Des avancées importantes

Le Ministre Van Quickenborne veut également une présence féminine accrue au sein de l’EMB. Pour ma part, je suis on ne peut plus favorable à la présence des femmes dans tous les organes représentatifs, où elles sont beaucoup trop rares. Dans le passé, l’EMB a compté une vice-présidente et, plus récemment, son assemblée générale a également été présidée par une femme ; force est toutefois de constater que le mode de désignation « validé » par la Ministre Turtelboom en est en largement responsable. Rappelons aussi qu’un cadre de 18 prédicatrices a été obtenu en 2019 par l’EMB, ce qui constitue une avancée tant substantielle que symbolique.

Quant aux structures linguistiques que souhaite voir mettre en place le Ministre, les fondements légaux apparaissent ténus ; ce point a d’ailleurs été dans le passé contesté devant le Conseil d’Etat, amenant son prédécesseur Geens à revoir sa copie.
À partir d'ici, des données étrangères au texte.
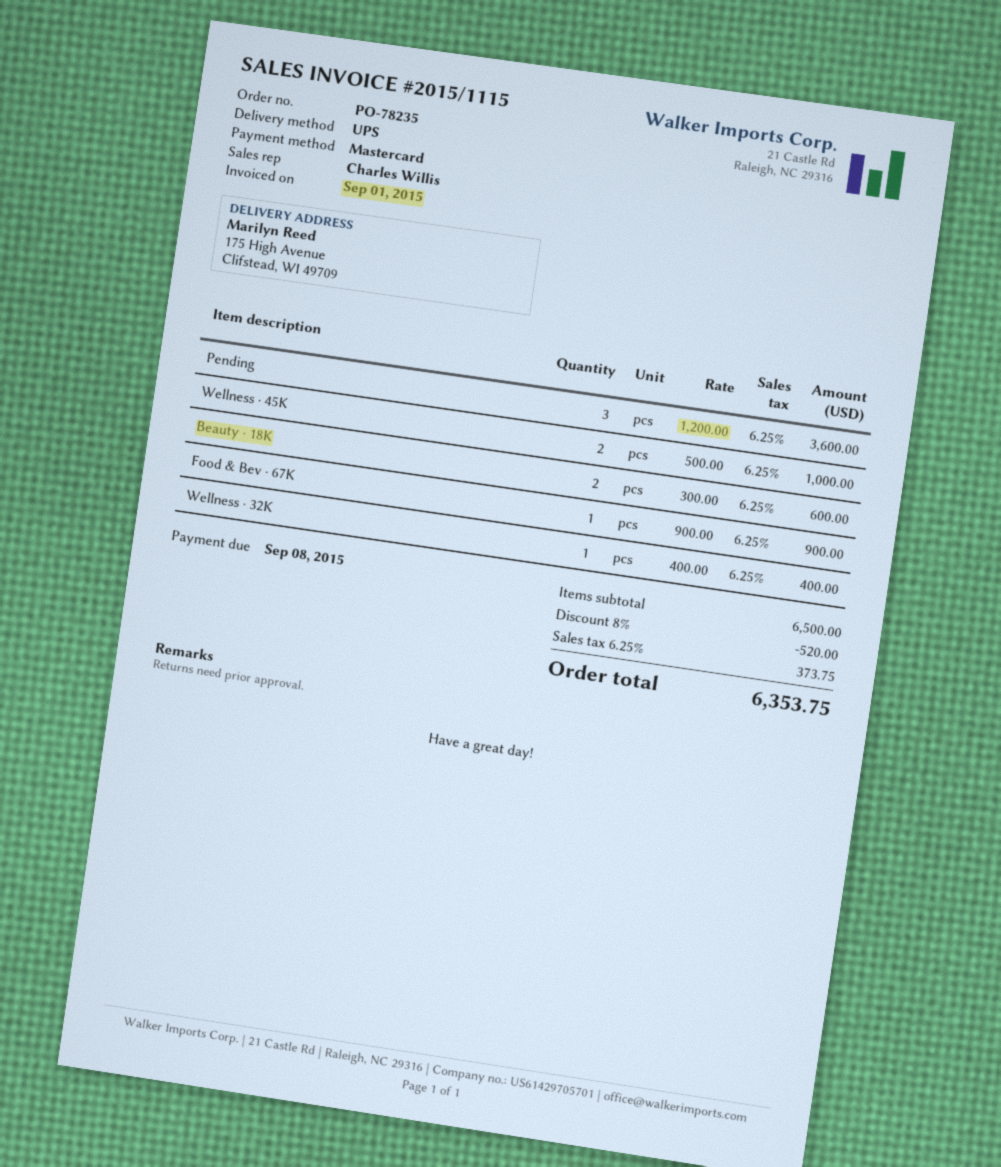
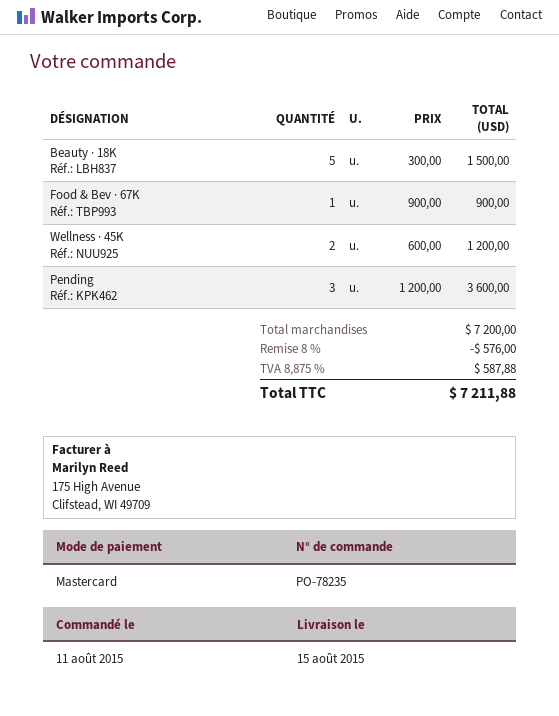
Wellness · 45K: 2 x 500.00 = 1000.00 -> 2 x 600.00 = 1200.00
Beauty · 18K: 2 x 300.00 = 600.00 -> 5 x 300.00 = 1500.00
Wellness · 32K: 1 x 400.00 = 400.00 -> none
subtotal: 6500.00 -> 7200.00
discount: 8% = 520.00 -> 8% = 576.00
tax: 6.25% = 373.75 -> 8.875% = 587.88
total: 6353.75 -> 7211.88

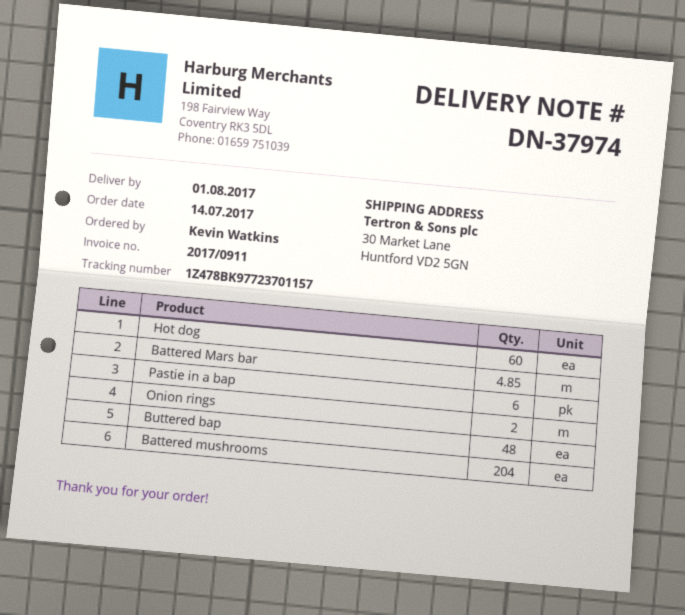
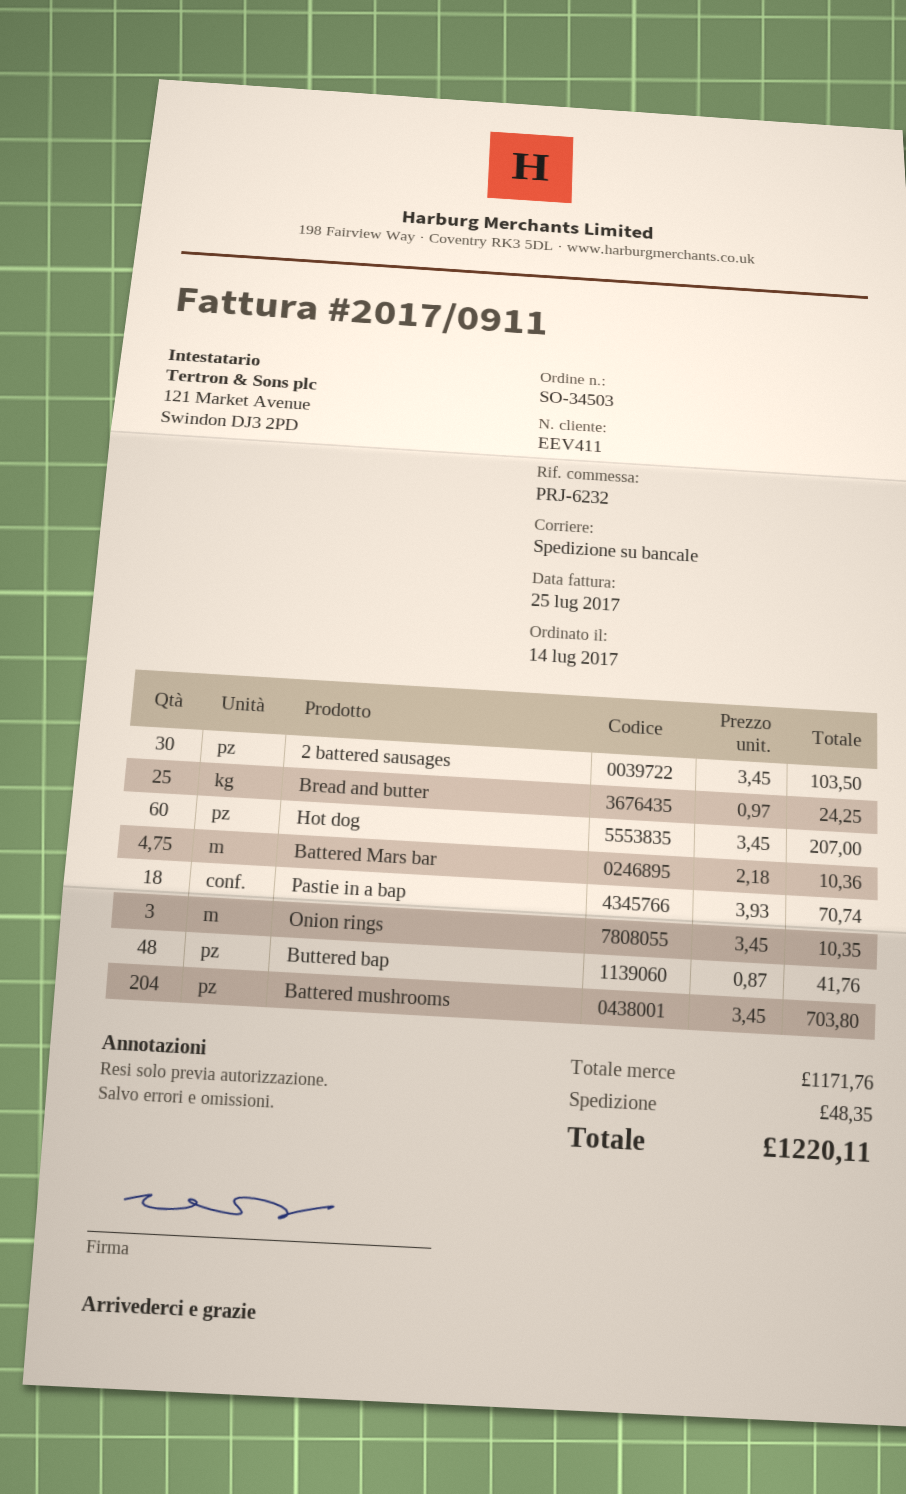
Battered Mars bar: 4.85 -> 4.75
Pastie in a bap: 6 -> 18
Onion rings: 2 -> 3
2 battered sausages: none -> 30
Bread and butter: none -> 25

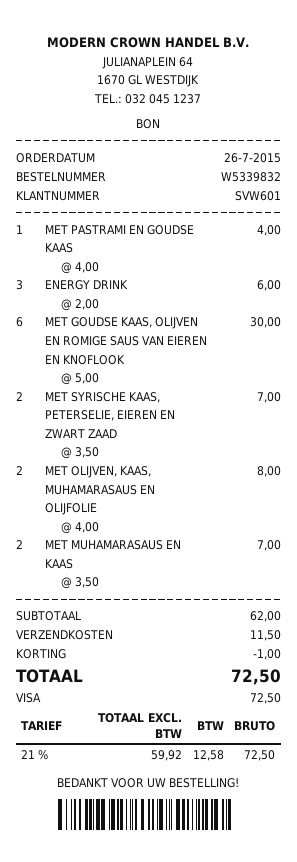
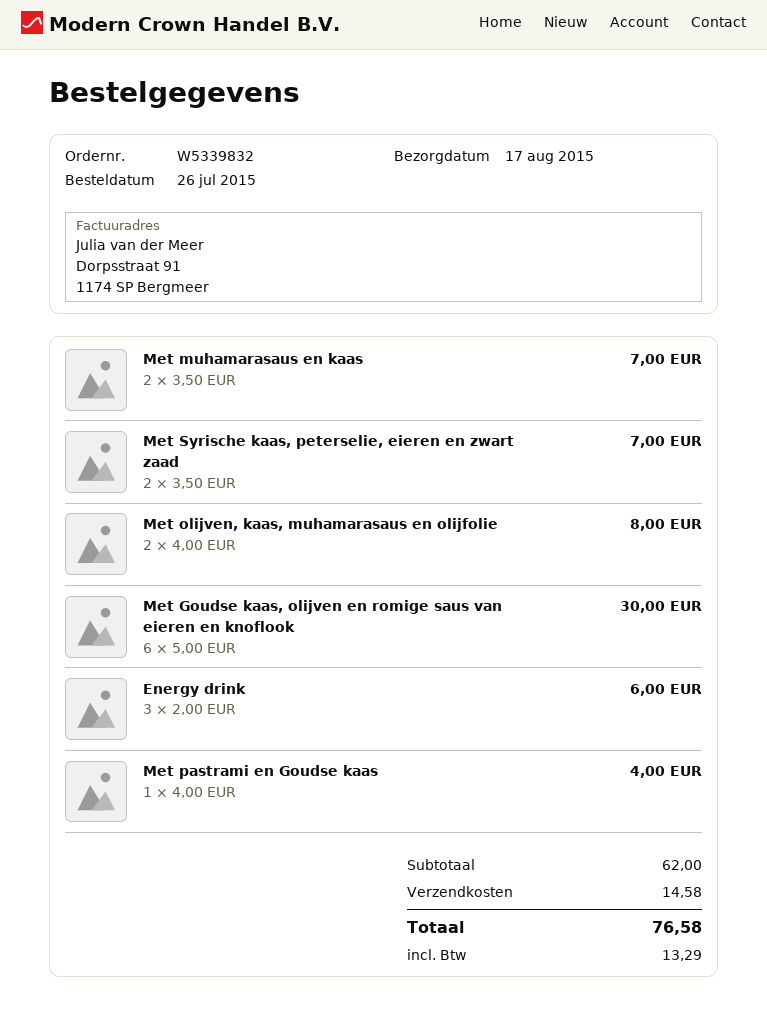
discount: 1.00 -> none
shipping: 11.50 -> 14.58
tax: 12.58 -> 13.29
total: 72.50 -> 76.58

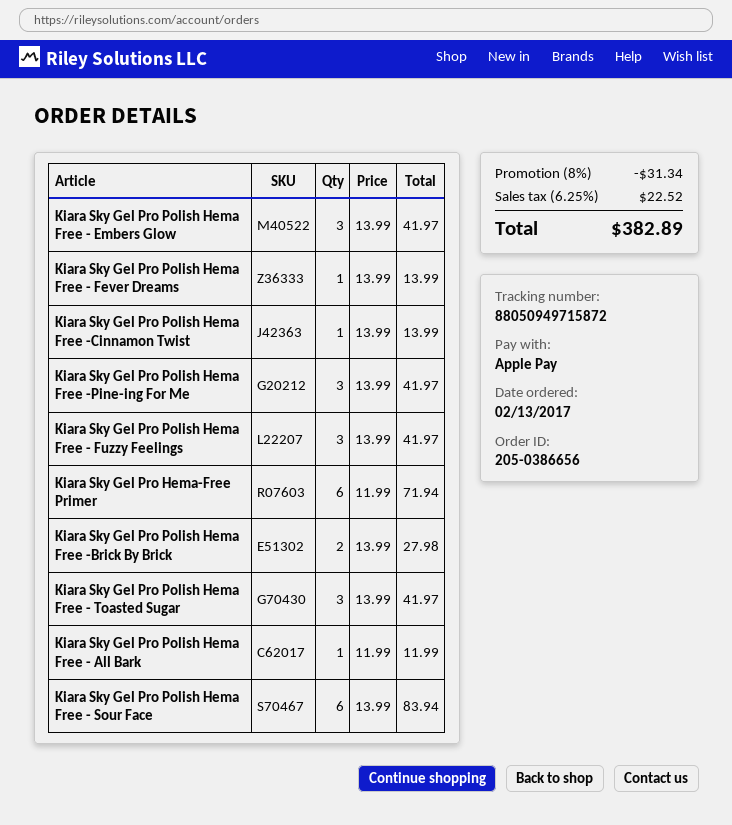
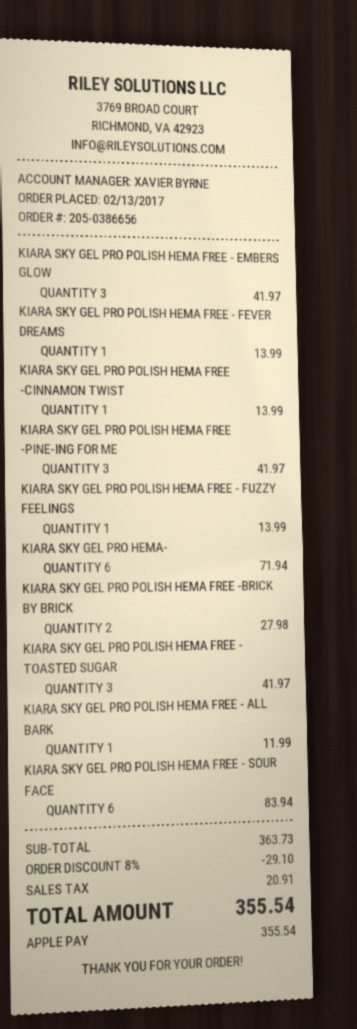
Kiara Sky Gel Pro Polish Hema Free - Fuzzy Feelings: 3 for 41.97 -> 1 for 13.99
discount: 8% = 31.34 -> 8% = 29.10
tax: 22.52 -> 20.91
total: 382.89 -> 355.54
La sortie du Ministre semble aussi faire l’impasse ou ignorer les développements de ces dernières années. Si le suivi des mosquées reconnues ou en attente de reconnaissance a présenté des hauts et des bas (et pas uniquement à cause de l’EMB), d’autres dossiers ont bien avancé, notamment en matière d’aumôniers, de formation des cadres religieux, etc. Les avancées sont particulièrement importantes dans le dialogue interconvictionnel. Certes, tout n’a pas été parfait mais les avancées sont indéniables.

Un regard rétrospectif nous rappelle que, depuis près de 50 ans, les expériences pour constituer un organe représentatif musulman ont été nombreuses, variées et toutes marquées par un échec jusqu’à la constitution de l’EMB. Celui-ci a connu un accouchement difficile. Son histoire a été compliquée, émaillée notamment de conflits au sein de la communauté, de jeux personnels (y compris parfois au départ de cabinets ministériels), d’initiatives parfois maladroites des autorités. N’aurait-il pas été préférable d’en tirer les leçons et de modifier ce qui devait l’être plutôt que de se projeter dans un « tabula rasa » à l’issue incertaine ? Et éviter de tenir à l’égard de la communauté musulmane un discours que d’aucuns ont rapidement qualifié de « discriminatoire » et d’ « infantilisant » ?

Dans un dossier aussi sensible, je reste convaincu qu’une meilleure préparation, des contacts appropriés et une communication plus adéquate auraient pu faire avancer les choses mais peut-être n’est-ce pas dans les habitudes de Monsieur « Van Quick ». Too Quick?